The idea which looms and towers over the rest is the idea of totality.
Something that fully satisfies—that something is the All, and the idea of the All—the idea of totality—with the accompanying idea of eternity.
The idea of the infinite is the rudder and compass sure amid this troublous voyage,
O’er darkest, wildest wave, through stormiest wind, of man’s or nation’s progress,
Whoso dilates to the idea of the infinite holds the clue of all grandeur, as all meaning.

Standing on this ground—the last, the highest, only permanent ground—we have peremptorily to dismiss every production, however fine its esthetic or intellectual points, which violates or ignores, or even does not celebrate, the central divine idea of the All.
What is narrower than gravitation, light, life—or less than vast stretches of time, or the slow formation of density, or the patient upheaving of strata—is of no account.

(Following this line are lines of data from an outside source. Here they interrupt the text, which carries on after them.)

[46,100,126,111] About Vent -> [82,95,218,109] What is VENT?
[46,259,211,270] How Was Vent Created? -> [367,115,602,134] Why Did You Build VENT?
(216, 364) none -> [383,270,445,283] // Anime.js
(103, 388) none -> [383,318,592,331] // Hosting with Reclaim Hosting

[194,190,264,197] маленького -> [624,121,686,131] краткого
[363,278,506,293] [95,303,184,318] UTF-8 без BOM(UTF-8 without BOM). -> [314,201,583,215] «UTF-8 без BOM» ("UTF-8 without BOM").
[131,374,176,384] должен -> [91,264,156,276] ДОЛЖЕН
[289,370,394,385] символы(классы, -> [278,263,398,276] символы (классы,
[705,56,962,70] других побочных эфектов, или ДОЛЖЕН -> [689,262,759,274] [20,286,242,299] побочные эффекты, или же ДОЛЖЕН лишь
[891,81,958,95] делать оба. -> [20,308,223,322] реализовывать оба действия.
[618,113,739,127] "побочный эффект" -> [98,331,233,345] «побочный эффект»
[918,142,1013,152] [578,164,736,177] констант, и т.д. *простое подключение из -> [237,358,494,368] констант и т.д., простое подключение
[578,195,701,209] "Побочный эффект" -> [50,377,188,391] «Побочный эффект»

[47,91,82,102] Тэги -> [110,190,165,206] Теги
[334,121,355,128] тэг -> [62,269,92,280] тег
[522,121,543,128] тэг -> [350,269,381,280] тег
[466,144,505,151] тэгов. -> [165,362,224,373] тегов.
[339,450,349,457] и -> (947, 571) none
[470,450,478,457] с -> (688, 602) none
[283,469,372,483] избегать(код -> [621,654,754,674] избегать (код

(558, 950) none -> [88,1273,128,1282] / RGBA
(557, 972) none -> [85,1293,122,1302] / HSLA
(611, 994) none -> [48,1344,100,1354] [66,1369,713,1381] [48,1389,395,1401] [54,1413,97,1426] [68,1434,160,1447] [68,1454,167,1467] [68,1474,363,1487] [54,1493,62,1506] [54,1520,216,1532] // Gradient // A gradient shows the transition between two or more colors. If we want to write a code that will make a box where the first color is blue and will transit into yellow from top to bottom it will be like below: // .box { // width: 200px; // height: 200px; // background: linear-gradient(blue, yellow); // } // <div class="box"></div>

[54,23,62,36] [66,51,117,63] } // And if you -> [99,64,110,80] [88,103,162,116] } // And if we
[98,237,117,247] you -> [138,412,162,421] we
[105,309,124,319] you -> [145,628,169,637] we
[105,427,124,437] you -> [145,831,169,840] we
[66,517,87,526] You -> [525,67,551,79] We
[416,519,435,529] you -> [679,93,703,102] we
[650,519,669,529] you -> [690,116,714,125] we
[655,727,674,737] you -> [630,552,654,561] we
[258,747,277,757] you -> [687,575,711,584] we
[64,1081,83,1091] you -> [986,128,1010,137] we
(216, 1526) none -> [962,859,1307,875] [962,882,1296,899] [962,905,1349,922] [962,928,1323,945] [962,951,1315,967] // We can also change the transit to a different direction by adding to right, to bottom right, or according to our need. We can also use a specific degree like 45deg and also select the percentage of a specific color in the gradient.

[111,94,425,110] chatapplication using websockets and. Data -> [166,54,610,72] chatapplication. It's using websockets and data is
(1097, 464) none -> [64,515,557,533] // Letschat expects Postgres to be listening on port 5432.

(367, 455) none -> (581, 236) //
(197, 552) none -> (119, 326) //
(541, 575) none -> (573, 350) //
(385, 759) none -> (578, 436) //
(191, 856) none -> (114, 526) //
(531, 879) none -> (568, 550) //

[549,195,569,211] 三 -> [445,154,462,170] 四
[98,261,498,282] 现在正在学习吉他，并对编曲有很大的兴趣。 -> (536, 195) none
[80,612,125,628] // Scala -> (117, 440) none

The human soul will not own any limit, even the widest;
It escapes utterly from all limits, dogmatic standards, and measurements,
Adjusts itself to the ideas of God, of space, and of eternity,
And sails them at will as oceans, and fills them as beds of oceans.
If we could fix the line beyond which there was no more material universe, our soul, I think, would pine and begin its death sickness.

Lit with the infinite, I have the idea of the All,
Thoughts, silent thoughts, of time and space and death, like waters flowing,
Bear me indeed as through the regions infinite,
Whose air I breathe, whose ripples hear, floating on vast and mystic currents.

Wonderful how my thoughts play subtly at the spectacles around,
To pore with ceaseless fervor over the myth of the infinite—
If they do not enclose everything they are next to nothing.
Infinitude the flight; fathomless the mystery;
Sure as the most certain sure, affectionate, electrical,
I and this mystery here we stand.

O to realize the great spheres, time and space!
The plenteousness of all, that there are no bounds.

Of all the plenty there is, no plenty is comparable to the plenty of the beginningless, endless wonder, time, and the other wonder, space,
Of these there is ample store—there is no limit.
Count ever so much, there is limitless time around that,
See ever so far, there is limitless space outside of that,

A few quadrillions of eras, a few octillions of cubic leagues, do not hazard the span or make it impatient.

The shapeless vastnesses of space, vast trackless spaces—
Interiors have their interiors, and exteriors have their exteriors,
My sun has his sun and round him obediently wheels,
He joins with his partners a group of superior circuit,
And greater sets follow, making specks of the greatest inside them.
Wider and wider they spread,
The bulging universe unfolding, expanding, always expanding,
Life in the universe—a vast circular procession, whose rings expand outward and outward, forever outward,
All goes onward and outward, nothing collapses.

Now while the great thoughts of space and eternity fill me I will measure myself by them.
I know I have the best of time and space,
And was never measured and never will be measured,
I do not doubt I am limitless, and that the universes are limitless,
In vain I try to think how limitless.
Limitless are leaves stiff or drooping in the fields,
And brown ants in the little wells beneath them,
And mossy scabs of the worm fence, heap’d stones, elder, mullein, and poke-weed.

Such gliding wonders! such sights and sounds!
They are but parts, anything is but a part
Myriad-twining life, like interlacing vines, binds all,
All is inextricable—things, spirits, nature, nations, you too.

A vast similitude interlocks all­­­­­­­­­,
All spheres, grown, ungrown, small, large, suns, moons, planets,
All distances of place however wide,
All distances of time, all inanimate forms,
All souls, all living bodies though they be ever so different, or in different worlds,
All gaseous, watery, vegetable, mineral processes, the fishes, the brutes,
All men and women,
All nations, colors, barbarisms, civilizations, languages,
All identities that have existed or may exist on this globe, or any globe,
All lives and deaths, all of the past, present, future—
This vast similitude spans them, and always has spann’d,
And shall forever span them, and compactly hold and enclose them.

All parts of the universe bear reference to each other,
(All other things therefore bear down their influence more or less upon this earth,)
Such join’d unended links, each hook’d to the next,
Each answering all, each sharing
the universe with all,
All referring to all yet each distinct and in its place,
All free yet all held inseparably,
Interlaced, composite, many in one.

One part does not counteract another part,
The diverse shall be no less diverse, but they shall flow and unite,
They unite now—the flowing eternal identity,
The varied All distill’d and sublimated into one

I will not make poems with reference to parts,
But I will make poems, songs, thoughts, with reference to ensemble.
Have I forgotten any part?
Come to me whoever and whatever, till I give you recognition,
I the ensemble seek to give,
Ensemble is the word that epitomises the philosophy of Walt Whitman.
All must have reference to the ensemble of the universe—
And there is no object so soft but it makes a hub for the wheel’d universe.